** Extracted data follows **

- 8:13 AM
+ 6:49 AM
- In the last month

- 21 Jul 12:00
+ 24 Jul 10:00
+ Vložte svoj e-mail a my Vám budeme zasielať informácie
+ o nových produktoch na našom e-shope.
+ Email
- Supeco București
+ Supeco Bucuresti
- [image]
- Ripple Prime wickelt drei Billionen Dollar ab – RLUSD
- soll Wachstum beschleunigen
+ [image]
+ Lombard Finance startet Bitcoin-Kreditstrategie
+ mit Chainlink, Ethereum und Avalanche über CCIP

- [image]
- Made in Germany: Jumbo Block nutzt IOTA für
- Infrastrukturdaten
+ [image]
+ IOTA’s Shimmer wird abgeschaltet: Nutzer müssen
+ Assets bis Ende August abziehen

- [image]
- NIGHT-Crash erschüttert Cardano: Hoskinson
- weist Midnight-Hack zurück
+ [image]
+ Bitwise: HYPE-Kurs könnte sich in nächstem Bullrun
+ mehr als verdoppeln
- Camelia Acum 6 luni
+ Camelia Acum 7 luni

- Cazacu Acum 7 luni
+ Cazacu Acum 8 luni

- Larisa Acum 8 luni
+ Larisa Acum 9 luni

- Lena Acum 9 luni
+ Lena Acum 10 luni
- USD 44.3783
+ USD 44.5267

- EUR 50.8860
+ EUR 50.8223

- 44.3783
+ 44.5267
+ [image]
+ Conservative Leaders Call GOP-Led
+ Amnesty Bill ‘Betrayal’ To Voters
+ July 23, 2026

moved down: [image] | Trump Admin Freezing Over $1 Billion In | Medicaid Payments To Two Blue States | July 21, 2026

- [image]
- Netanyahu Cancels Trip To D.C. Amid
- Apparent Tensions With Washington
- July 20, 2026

** End of Extracted data **

Your instructions: When a line in the records holds the string "IOTA", copy that line.

Exercise solution:
- Made in Germany: Jumbo Block nutzt IOTA für
+ IOTA’s Shimmer wird abgeschaltet: Nutzer müssen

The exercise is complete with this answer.